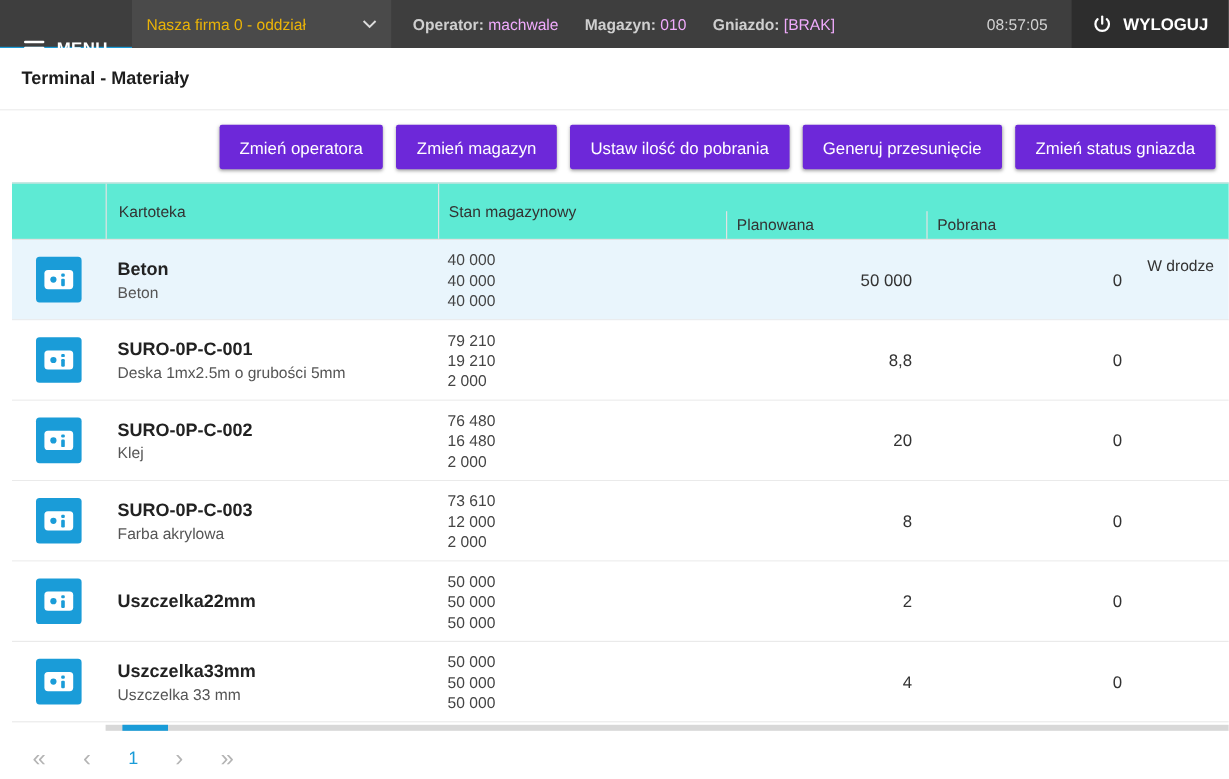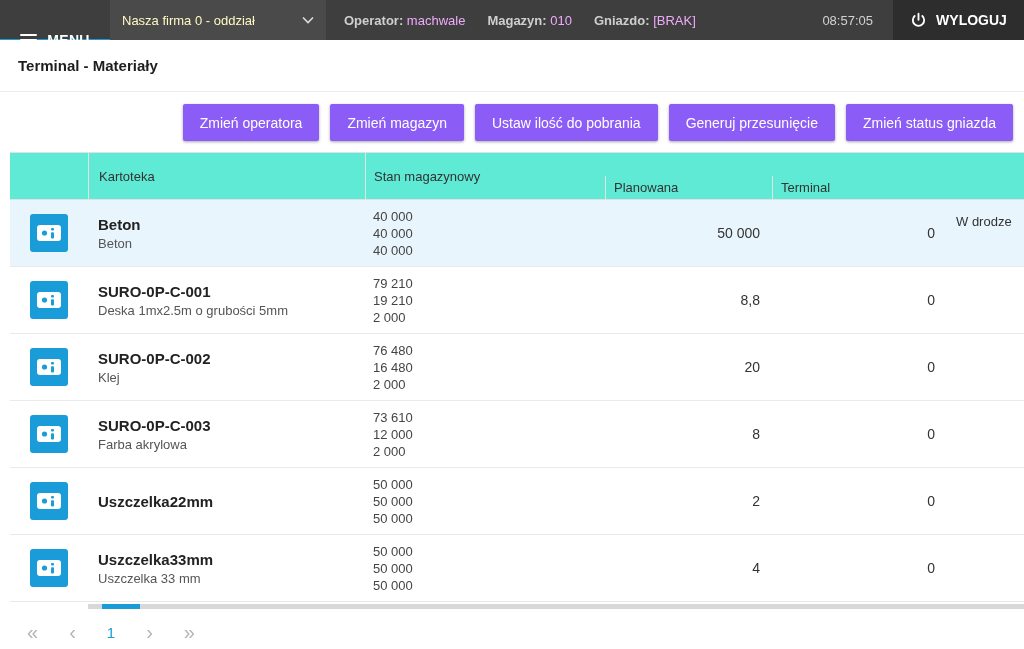--- a/index.html
+++ b/index.html
@@ -29,21 +29,21 @@
     font-size: 14px;
     cursor: pointer;
     letter-spacing: .3px;
     margin-top: 39px;
   }
   .hamburger { display: inline-flex; flex-direction: column; gap: 3px; }
   .hamburger i { display: block; width: 17px; height: 2px; background: #fff; border-radius: 1px; }
   .company-select {
     width: 216px;
     background: #4a4a4a;
-    color: #fef9c3;
+    color: #eab308;
     font-size: 13px;
     display: flex;
     align-items: center;
     justify-content: space-between;
     padding: 0 12px;
     cursor: pointer;
   }
   .session-info {
     display: flex;
     align-items: center;
@@ -88,21 +88,21 @@
   }
 
   
   .toolbar {
     display: flex;
     justify-content: flex-end;
     gap: 11px;
     padding: 12px 11px 11px 11px;
   }
   .toolbar-btn {
-    background: #8b5cf6;
+    background: #6d28d9;
     border: none;
     border-radius: 2px;
     color: #fff;
     font-family: "Liberation Sans", sans-serif;
     font-size: 14px;
     height: 37px;
     padding: 0 17px;
     box-shadow: 0 1px 3px rgba(0,0,0,.35);
     cursor: pointer;
     white-space: nowrap;
@@ -229,21 +229,21 @@
     <button class="toolbar-btn">Generuj przesunięcie</button>
     <button class="toolbar-btn">Zmień status gniazda</button>
   </div>
 
 <div class="table-wrap">
   <div class="thead">
     <div class="th th-blank"></div>
     <div class="th th-kartoteka">Kartoteka</div>
     <div class="th th-stan">Stan magazynowy</div>
     <div class="th th-planowana">Planowana</div>
-    <div class="th th-pobrana">Terminal</div>
+    <div class="th th-pobrana">Pobrana</div>
     <div class="th th-wdrodze">W drodze</div>
   </div>
   <div>
   <div class="row selected">
     <div class="cell-icon">
       <span class="item-icon">
         <svg width="26" height="26" viewBox="0 0 26 26">
           <rect x="1" y="5" width="24" height="16" rx="3" fill="#ffffff"></rect>
           <circle cx="8.5" cy="13" r="2.6" fill="#1a9cd8"></circle>
           <rect x="15" y="8" width="3" height="2.6" rx="1" fill="#1a9cd8"></rect>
━━━━━━━━━━━━━━━━━━━━
- [The task]:
Whenever a picture appears in the listing, leave it out; copy everything else exactly.

- [Reply]:
--- a/index.html
+++ b/index.html
@@ -29,21 +29,21 @@
     font-size: 14px;
     cursor: pointer;
     letter-spacing: .3px;
     margin-top: 39px;
   }
   .hamburger { display: inline-flex; flex-direction: column; gap: 3px; }
   .hamburger i { display: block; width: 17px; height: 2px; background: #fff; border-radius: 1px; }
   .company-select {
     width: 216px;
     background: #4a4a4a;
-    color: #fef9c3;
+    color: #eab308;
     font-size: 13px;
     display: flex;
     align-items: center;
     justify-content: space-between;
     padding: 0 12px;
     cursor: pointer;
   }
   .session-info {
     display: flex;
     align-items: center;
@@ -88,21 +88,21 @@
   }
 
   
   .toolbar {
     display: flex;
     justify-content: flex-end;
     gap: 11px;
     padding: 12px 11px 11px 11px;
   }
   .toolbar-btn {
-    background: #8b5cf6;
+    background: #6d28d9;
     border: none;
     border-radius: 2px;
     color: #fff;
     font-family: "Liberation Sans", sans-serif;
     font-size: 14px;
     height: 37px;
     padding: 0 17px;
     box-shadow: 0 1px 3px rgba(0,0,0,.35);
     cursor: pointer;
     white-space: nowrap;
@@ -229,21 +229,21 @@
     <button class="toolbar-btn">Generuj przesunięcie</button>
     <button class="toolbar-btn">Zmień status gniazda</button>
   </div>
 
 <div class="table-wrap">
   <div class="thead">
     <div class="th th-blank"></div>
     <div class="th th-kartoteka">Kartoteka</div>
     <div class="th th-stan">Stan magazynowy</div>
     <div class="th th-planowana">Planowana</div>
-    <div class="th th-pobrana">Terminal</div>
+    <div class="th th-pobrana">Pobrana</div>
     <div class="th th-wdrodze">W drodze</div>
   </div>
   <div>
   <div class="row selected">
     <div class="cell-icon">
       <span class="item-icon">
         <svg width="26" height="26" viewBox="0 0 26 26">
           <rect x="1" y="5" width="24" height="16" rx="3" fill="#ffffff"></rect>
           <circle cx="8.5" cy="13" r="2.6" fill="#1a9cd8"></circle>
           <rect x="15" y="8" width="3" height="2.6" rx="1" fill="#1a9cd8"></rect>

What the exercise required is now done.